[Exercise brief] In your reply, repeat every entry exactly and skip over each picture.

** Opening Information given block **

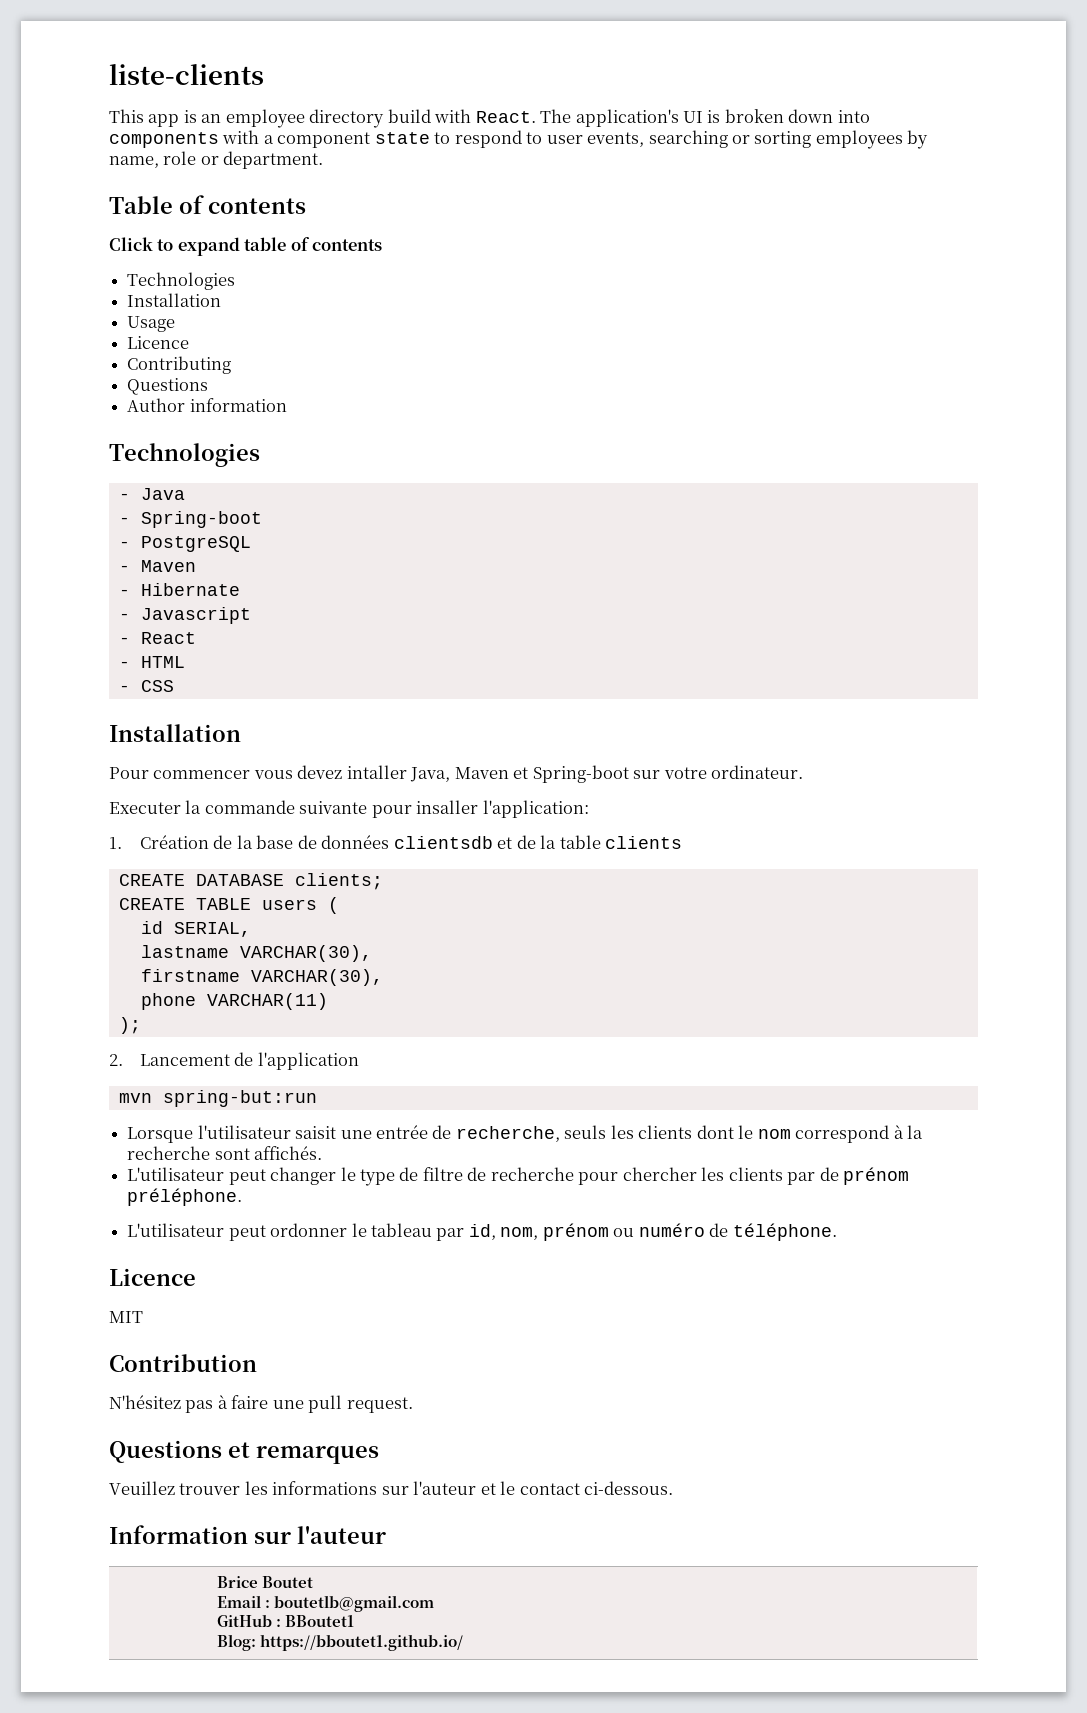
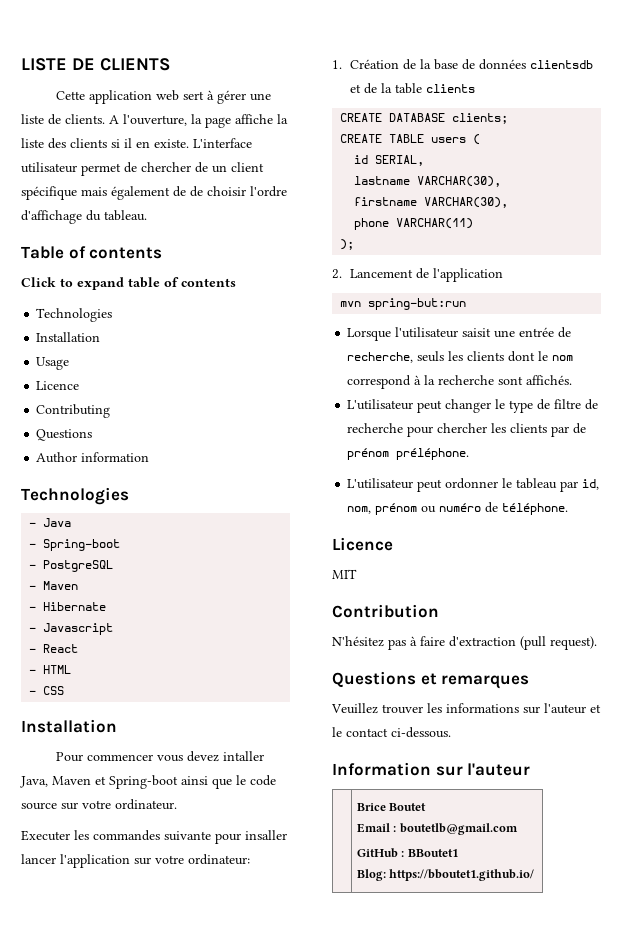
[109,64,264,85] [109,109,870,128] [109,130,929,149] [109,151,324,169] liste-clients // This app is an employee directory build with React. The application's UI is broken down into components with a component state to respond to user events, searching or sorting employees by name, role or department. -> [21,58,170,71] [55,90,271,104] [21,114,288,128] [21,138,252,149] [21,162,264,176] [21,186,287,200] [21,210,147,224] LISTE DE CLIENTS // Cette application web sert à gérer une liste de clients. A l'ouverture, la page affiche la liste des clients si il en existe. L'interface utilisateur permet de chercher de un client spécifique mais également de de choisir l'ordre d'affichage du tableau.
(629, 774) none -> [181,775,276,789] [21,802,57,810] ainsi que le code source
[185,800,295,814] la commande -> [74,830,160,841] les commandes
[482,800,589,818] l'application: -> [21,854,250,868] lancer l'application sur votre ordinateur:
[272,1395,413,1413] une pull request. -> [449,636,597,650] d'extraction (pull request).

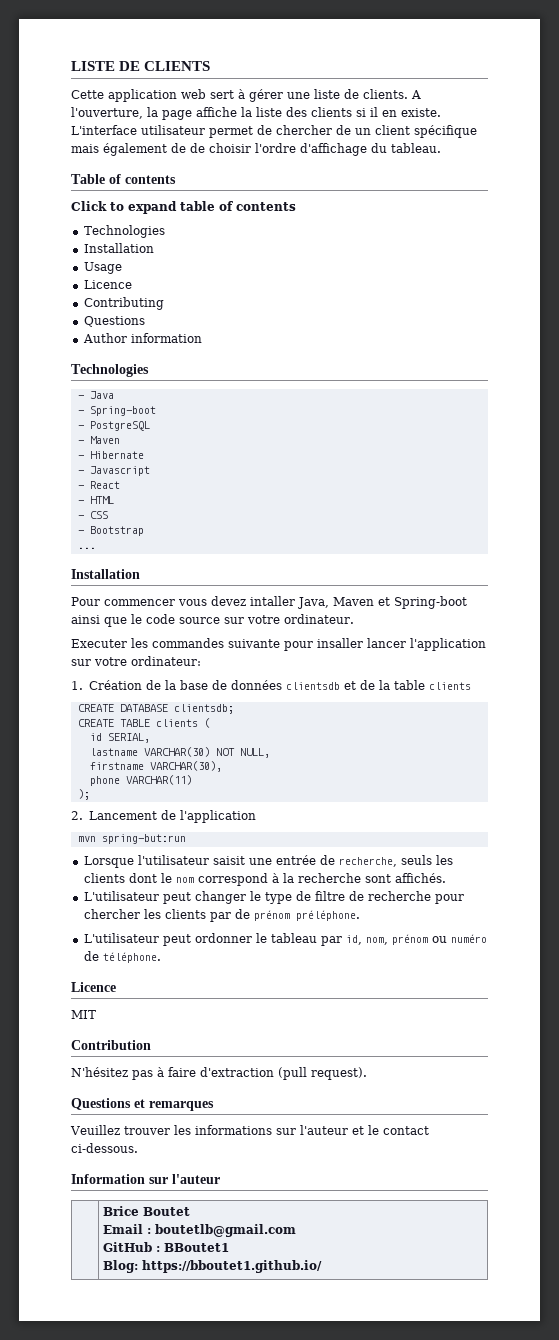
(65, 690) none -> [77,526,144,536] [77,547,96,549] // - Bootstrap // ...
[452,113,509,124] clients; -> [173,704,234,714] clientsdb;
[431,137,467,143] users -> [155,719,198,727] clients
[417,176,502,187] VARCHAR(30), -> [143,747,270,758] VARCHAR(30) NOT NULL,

** Closing Information given block **

[Solved exercise]
[109,64,264,85] [109,109,870,128] [109,130,929,149] [109,151,324,169] liste-clients // This app is an employee directory build with React. The application's UI is broken down into components with a component state to respond to user events, searching or sorting employees by name, role or department. -> [21,58,170,71] [55,90,271,104] [21,114,288,128] [21,138,252,149] [21,162,264,176] [21,186,287,200] [21,210,147,224] LISTE DE CLIENTS // Cette application web sert à gérer une liste de clients. A l'ouverture, la page affiche la liste des clients si il en existe. L'interface utilisateur permet de chercher de un client spécifique mais également de de choisir l'ordre d'affichage du tableau.
(629, 774) none -> [181,775,276,789] [21,802,57,810] ainsi que le code source
[185,800,295,814] la commande -> [74,830,160,841] les commandes
[482,800,589,818] l'application: -> [21,854,250,868] lancer l'application sur votre ordinateur:
[272,1395,413,1413] une pull request. -> [449,636,597,650] d'extraction (pull request).

(65, 690) none -> [77,526,144,536] [77,547,96,549] // - Bootstrap // ...
[452,113,509,124] clients; -> [173,704,234,714] clientsdb;
[431,137,467,143] users -> [155,719,198,727] clients
[417,176,502,187] VARCHAR(30), -> [143,747,270,758] VARCHAR(30) NOT NULL,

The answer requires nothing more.